The result is a product which we believe can outperform any other solution, linguistic or non-linguistic.

Function Performance (English)
Dictionary Lookup ~400,000 words/sec
Lexical Analysis
(segmentation, normalization, annotation)
~10 GChars/hour (UTF-16 chars)
~2 Gtokens/hour

Lexical analysis framework
We analyzed the major usage scenarios in information processing and identified the traditional layers and their bottlenecks. We discovered that, in order to get meaningful results from most linguistic solutions, the user must pass through several layers (such as tokenization, lemmatization, and annotation), with each layer adding application overhead. Our conclusion was to create an architecture that would remove this overhead by merging these layers.

One-pass text processing provides all pre-syntactic processing.

To achieve this, we designed a lexical analysis framework built on the merger of character-based iteration and finite state processing as the key LanguageWare interface. The result is that a single pass through the text provides all levels of pre-syntactic processing.

Cross-linguistic design
After a detailed examination of the linguistic phenomena that differentiate languages, we programmatically represented these phenomena through common algorithms and procedures. To do this we approached the problem from a higher-level linguistic viewpoint and identified key linguistic behaviors that might span several languages. We then identified the most appropriate formal models to process these behaviors, such as state machines, formal rule systems, logic, statistical tools, etc. This allowed us to create a minimal set of tools that solves many linguistic problems, and results in a cross-linguistic architecture that is cost-effective in terms of ongoing development and maintenance of languages and functionality.

Represent the various linguistic phenomena that differentiate languages through common algorithms and procedures.

This clean and modular implementation translates directly to the API, which is simple and transparent. By generalizing linguistic phenomena we made it easy to implement functionality across a broad range of languages. Essentially, we dealt with the complexities of language so you don't have to. We also provide uniform mechanisms through which you can control system behavior. For example, we used the concept of constraint data (stored in the dictionary and of a format which is identical across all languages) to effect the behavior of segmentation. This can also be used to effect how contractions get segmented in English, e.g. can't > /can/ /n't/, or solid compounds in German, e.g. Universitatsbuchhandlung > /Universitats/ /Buchhandlung/ or /Universitats/ /Buch/ /Handlung/ (University book shop).

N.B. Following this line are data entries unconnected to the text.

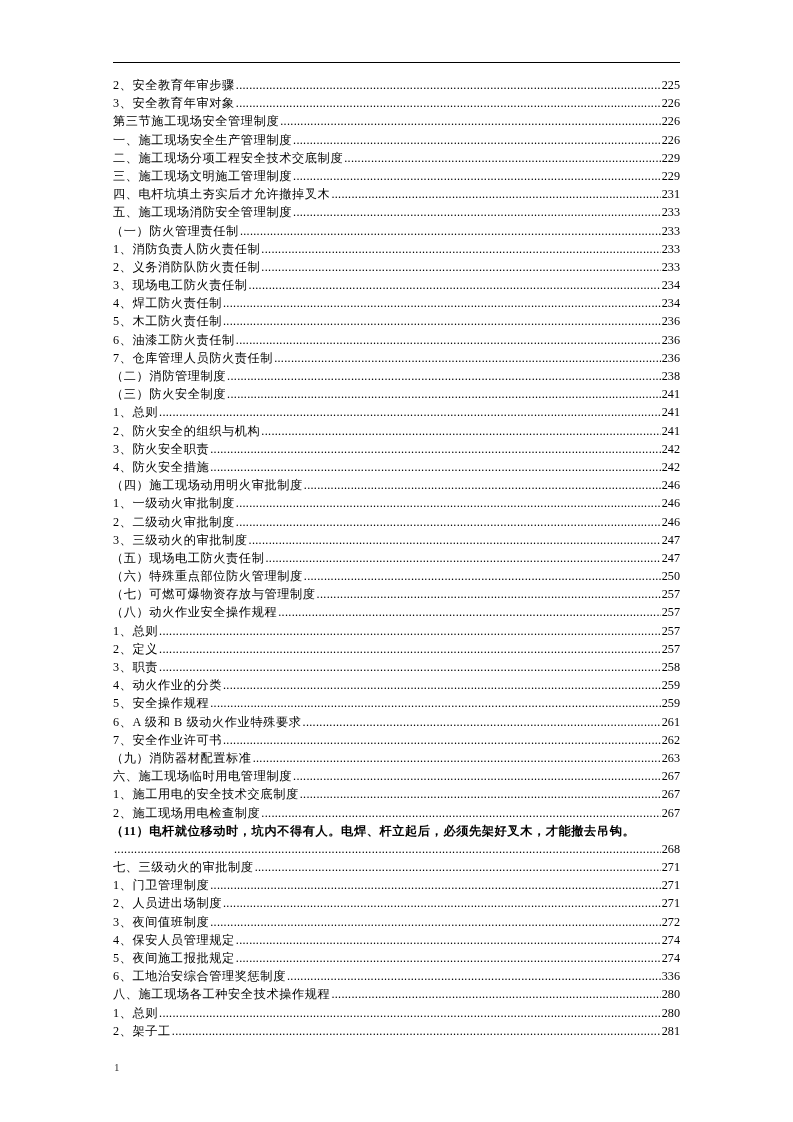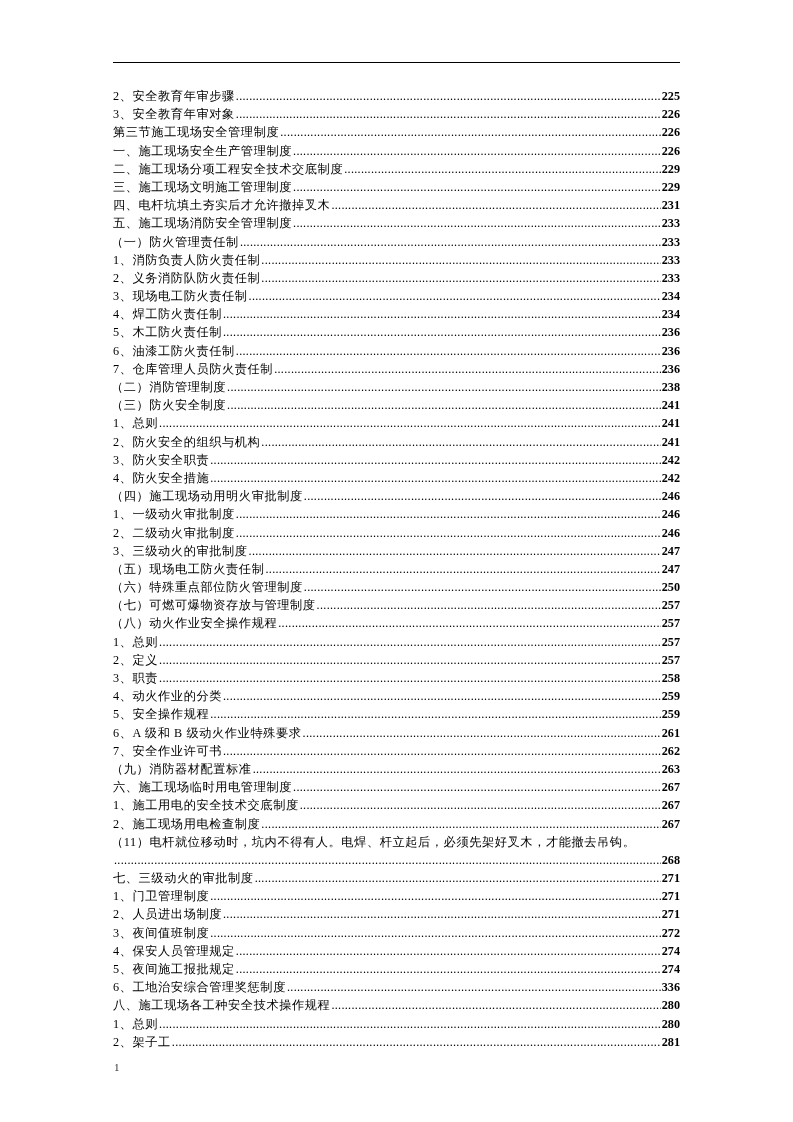"2、安全教育年审步骤" .toc { top: 87px -> 76px }
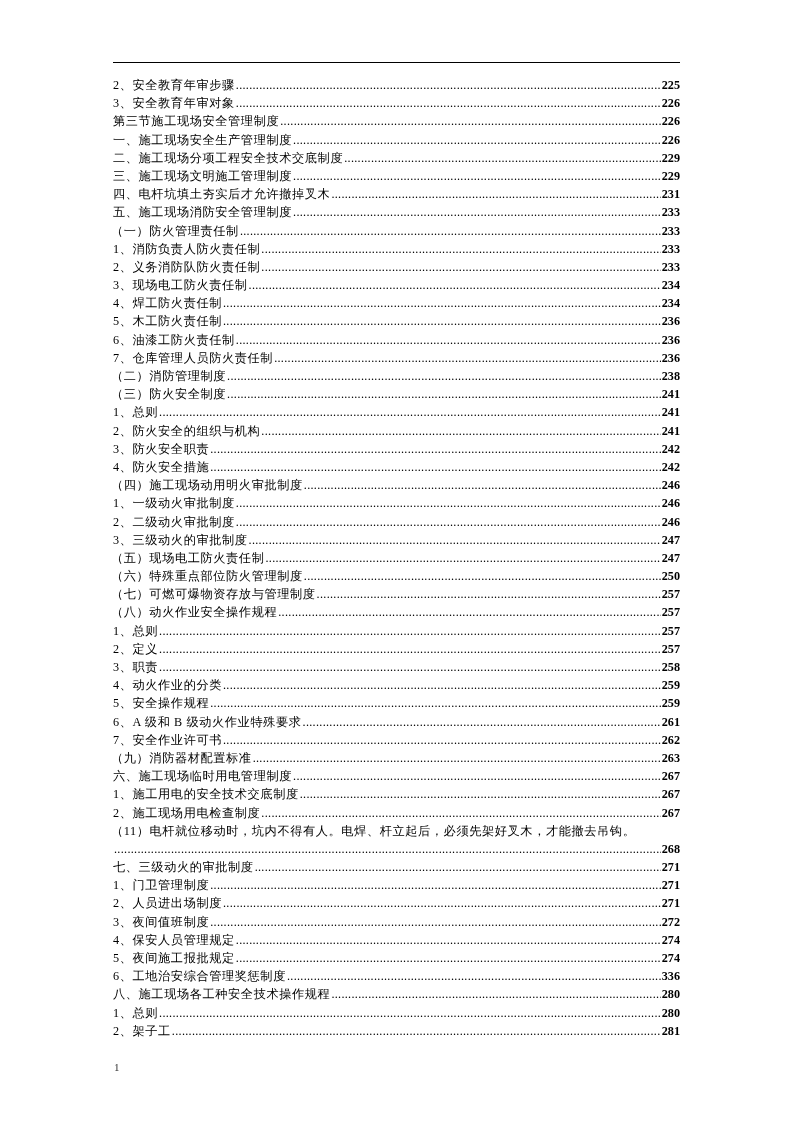"225" .toc-page { font-weight: bold -> none }
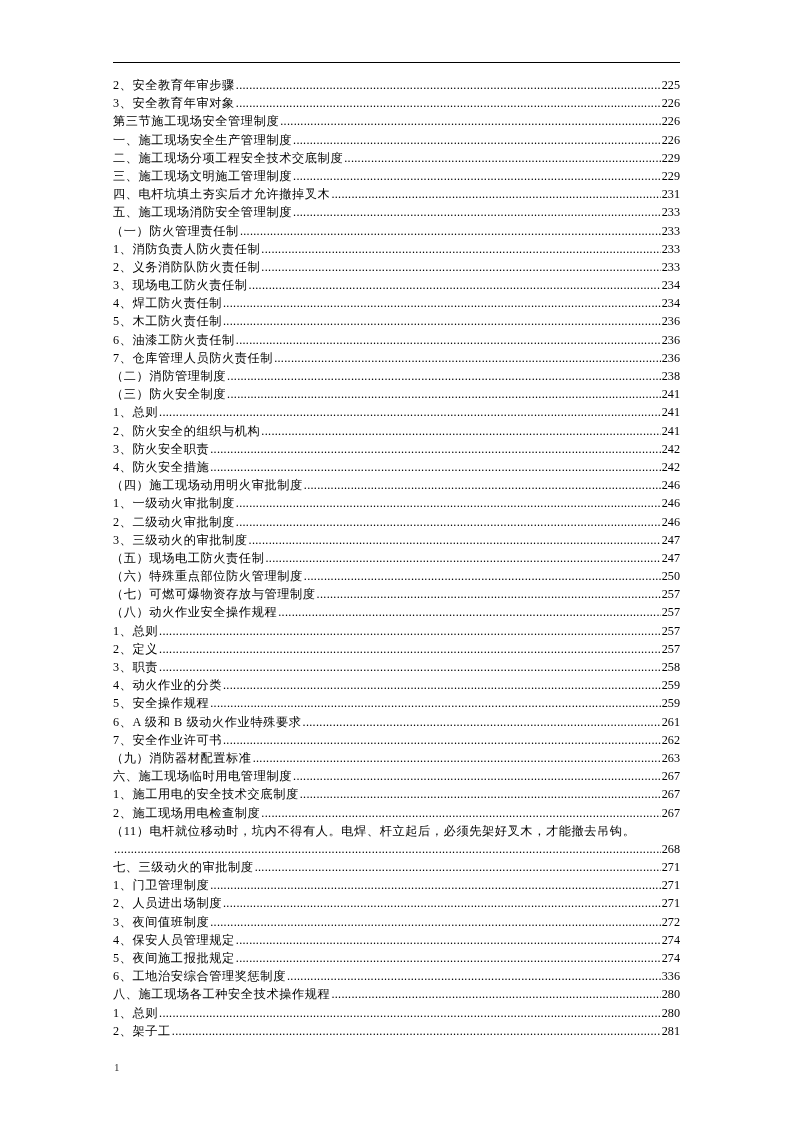"（11）电杆就位移动时，坑内不得有人。电焊、杆立起后，必须先架好叉木，才能撤去吊" .toc-row.wrap-first { font-weight: none -> bold }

Flexible dictionary construction
Finally, we recognized that we could never provide one system that would be perfect for everyone, so we created a highly-customizable infrastructure across the entire architecture, for all functions. This means that the average customer can likely use the default configuration, and customers with more specific needs can customize LanguageWare extensively.

LanguageWare uses a simple, uniform and extensible data construction. Our dictionaries, for example, store more than words--they also store word formation elements. These elements may be an orthographic word, such as hoch (German), effettiva (Italian), or electronics (English), or an element from which a valid word can be constructed, such as schul (German), un (Italian), or opto (English). These word formation elements may combined to result in Hochschullehrer, un' effettiva and optoelectronics.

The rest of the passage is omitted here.